Source code for pyscal.utils.monotonicity

"""Monotonocity support functions for pyscal"""

import logging
import sys
from typing import Dict, List, Union

import numpy as np
import pandas as pd

from pyscal.constants import EPSILON as epsilon

if sys.version_info >= (3, 8):
    from typing import TypedDict
else:
    from typing_extensions import TypedDict


logger = logging.getLogger(__name__)



[docs]
class MonotonicitySpec(TypedDict, total=False):
    """Specification of monotonicity for a vector of values"""

    sign: int
    """Value of +1 dictates strictly increasing,
    value of -1 dictates scrictly decreasing. Required parameter."""

    upper: float
    """Values will be clipped at upper limit, and non-strict monotonicity is
    allowed at limit. Optional parameter."""

    lower: float
    """Values will be clipped at lower limit, and non-strict monotonicity is
    allowed at limit. Optional parameter."""

    allowzero: bool
    """If True, consecutive zeros will be allowes in an otherwise strictly
    monotonic column. Optional parameter."""




[docs]
def modify_dframe_monotonicity(
    dframe: pd.DataFrame, monotonicity: Dict[str, MonotonicitySpec], digits: int
) -> pd.DataFrame:
    """Modify a dataframe for monotonicity.

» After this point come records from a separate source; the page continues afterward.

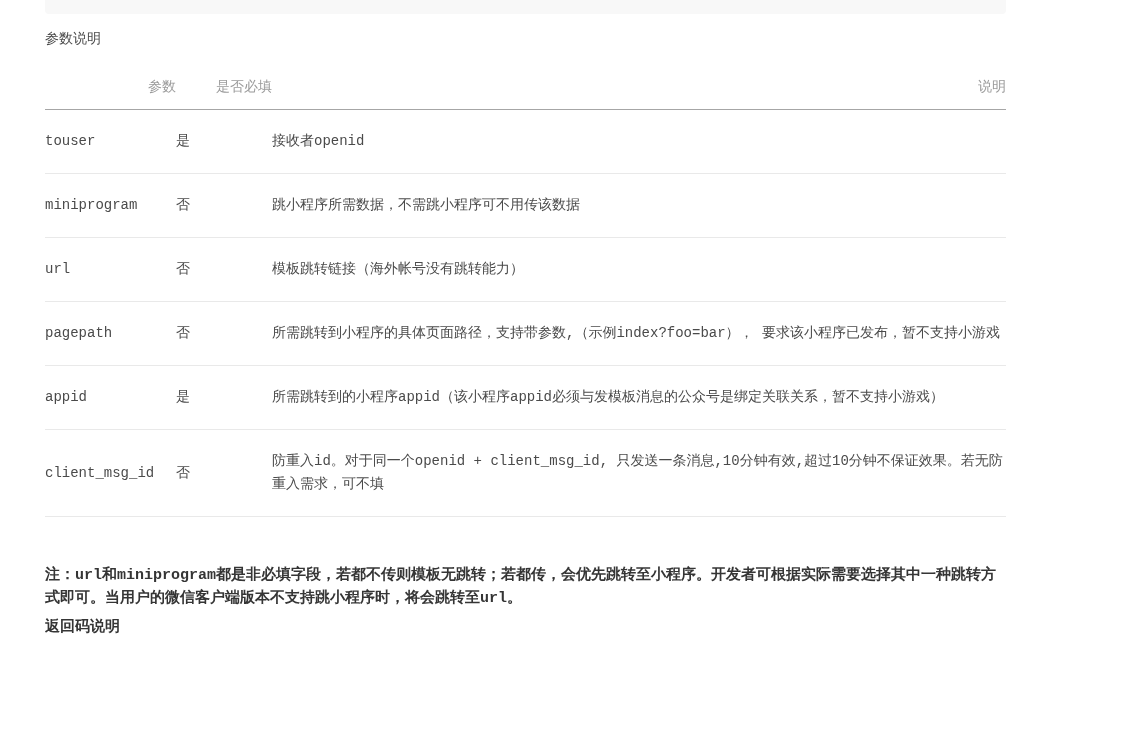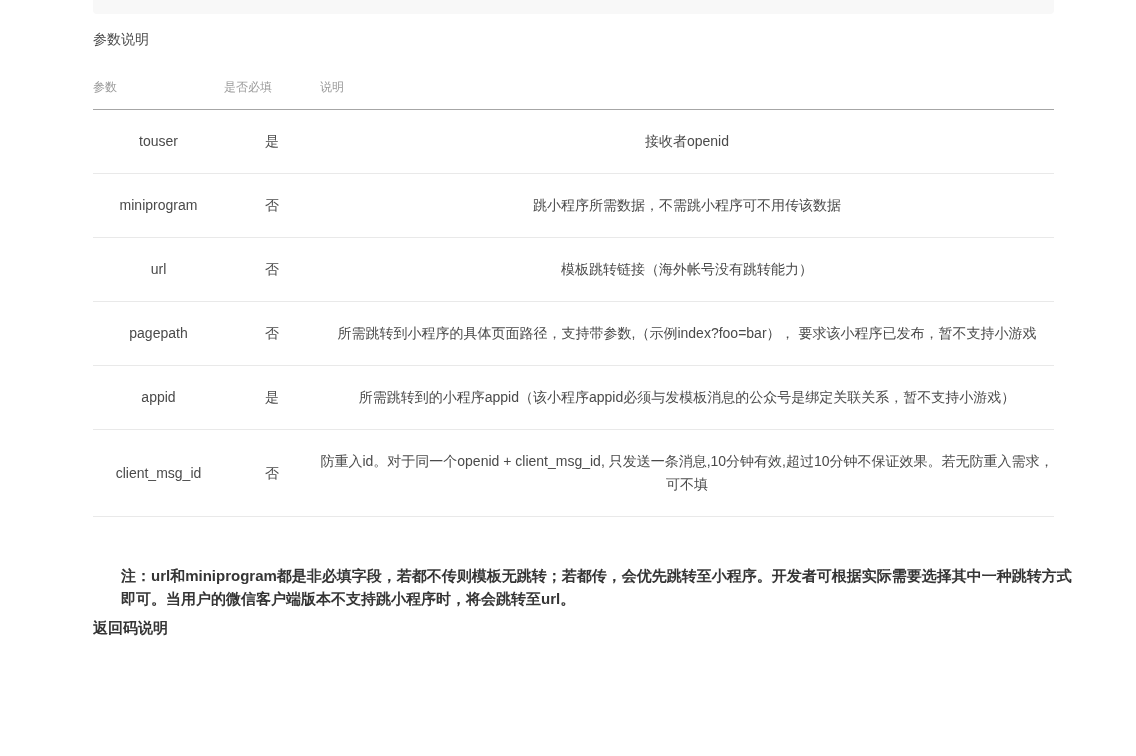--- a/index.html
+++ b/index.html
@@ -13,8 +13,9 @@
   .page {
     width: 1136px;
     height: 756px;
-    padding-left: 93px;
+    padding-left: 45px;
     padding-right: 82px;
+    font-family: Liberation Mono, monospace;
   }
   .content { width: 961px; }
 

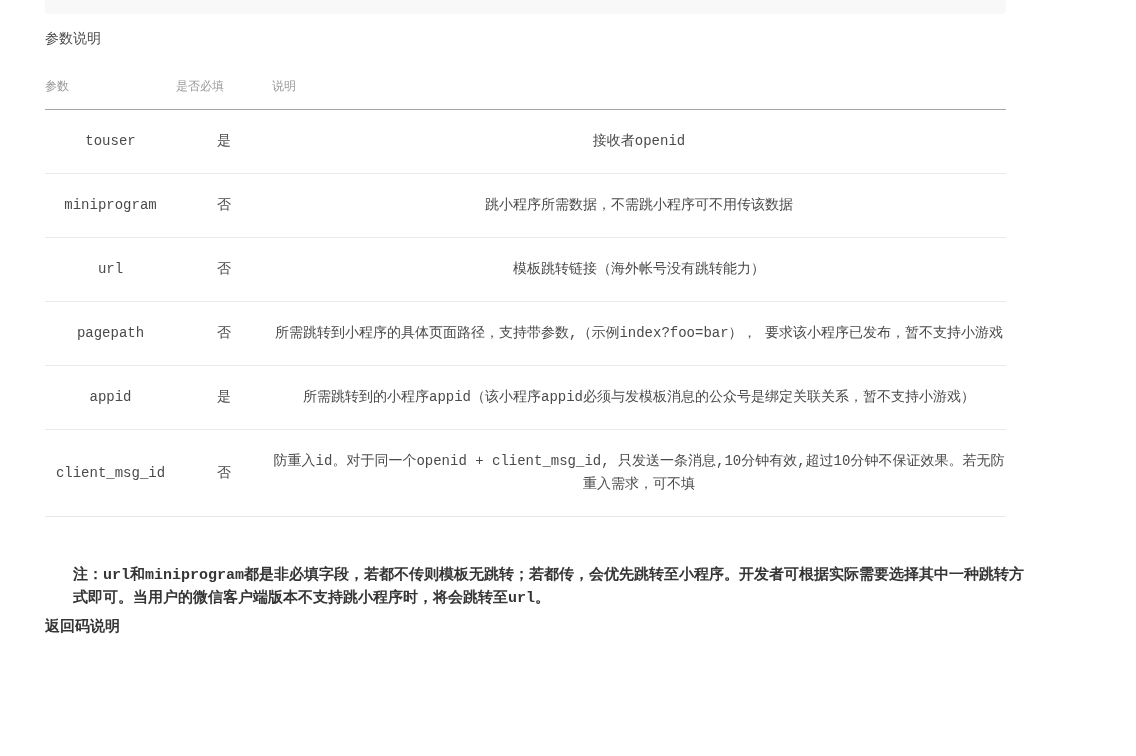--- a/index.html
+++ b/index.html
@@ -42,9 +42,9 @@
     table-layout: fixed;
   }
   table.param-table th {
-    text-align: left;
+    text-align: right;
     font-weight: 400;
-    font-size: 12px;
+    font-size: 14px;
     line-height: 16px;
     color: #9b9b9b;
     padding: 13px 0 14px 0;

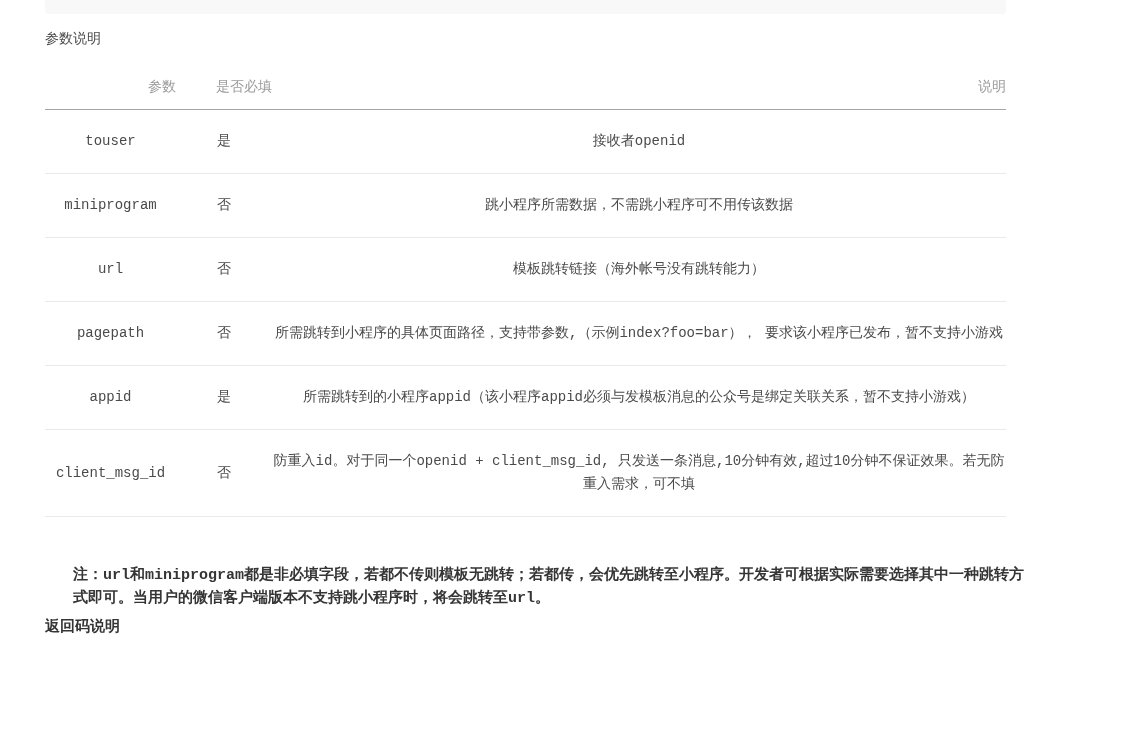--- a/index.html
+++ b/index.html
@@ -58,7 +58,6 @@
     border-bottom: 1px solid #e9e9e9;
     vertical-align: middle;
     word-break: break-word;
-    text-align: center;
   }
   .col-param    { width: 131px; }
   .col-required { width: 96px; }

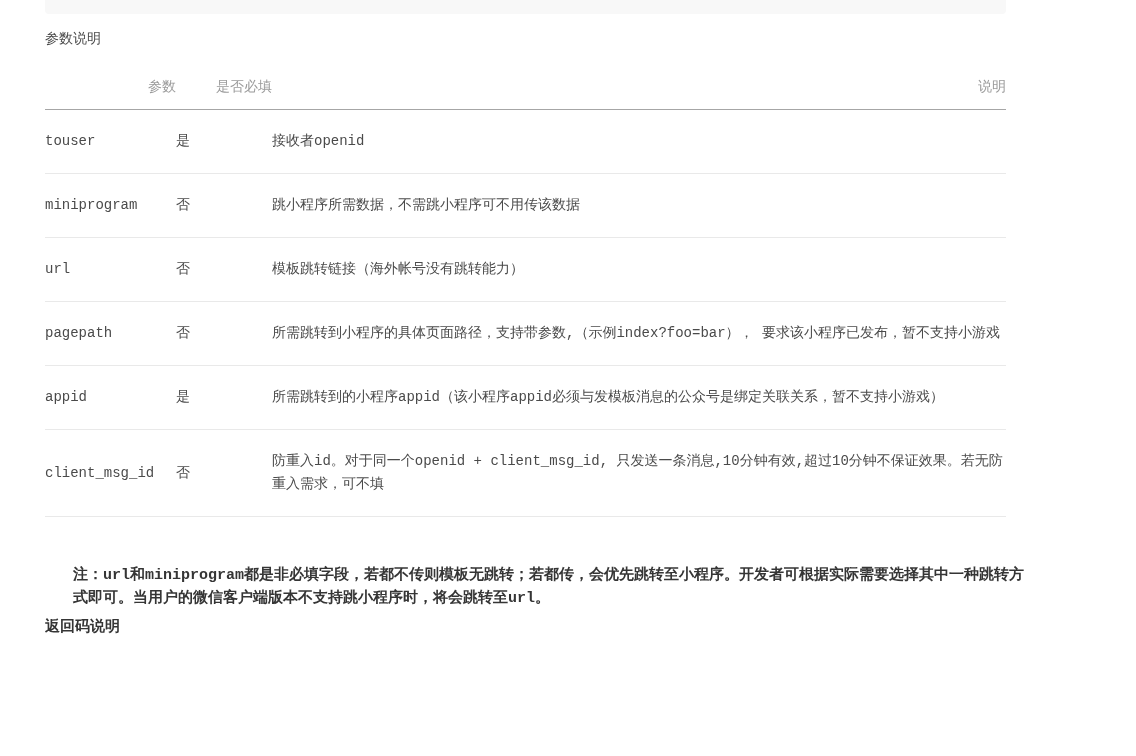--- a/index.html
+++ b/index.html
@@ -71,7 +71,6 @@
     font-weight: 700;
     line-height: 23px;
     color: #353535;
-    margin-left: 28px;
   }
   .next-title {
     margin-top: 6px;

    Columns in the dataframe are modified in-place.

    Number intervals to consider when enforcing monotonicity::

      <value>                          <orig>    <fixed>
      <lower limit>                     0.00      0.00
      <values smaller than accuracy>    0.0002    0.00
      <accuracy limit>                  0.01      0.01
      <potential constants>             0.010001  0.02
      <allow ups/downs below accuracy>  0.0100001 0.03
                                        0.01      0.04
      <upper limit minus accuracy>      0.99      0.99
      <values too close to upper limit> 0.999     1.00
      <overshooting values>             1.0001    1.00
      <upper limit>                     1.00      1.00

    Values close to  upper or lower limits (if limits are
    supplied), but which deviate from the limit by less
    than the requested accuracy are allowed, and will be
    shifted to the limits.

    Only strict monotonicity is supported. Non-strict
    monotonicity is only allowed at upper and lower limit, or
    for all-zero vectors if that option is activated.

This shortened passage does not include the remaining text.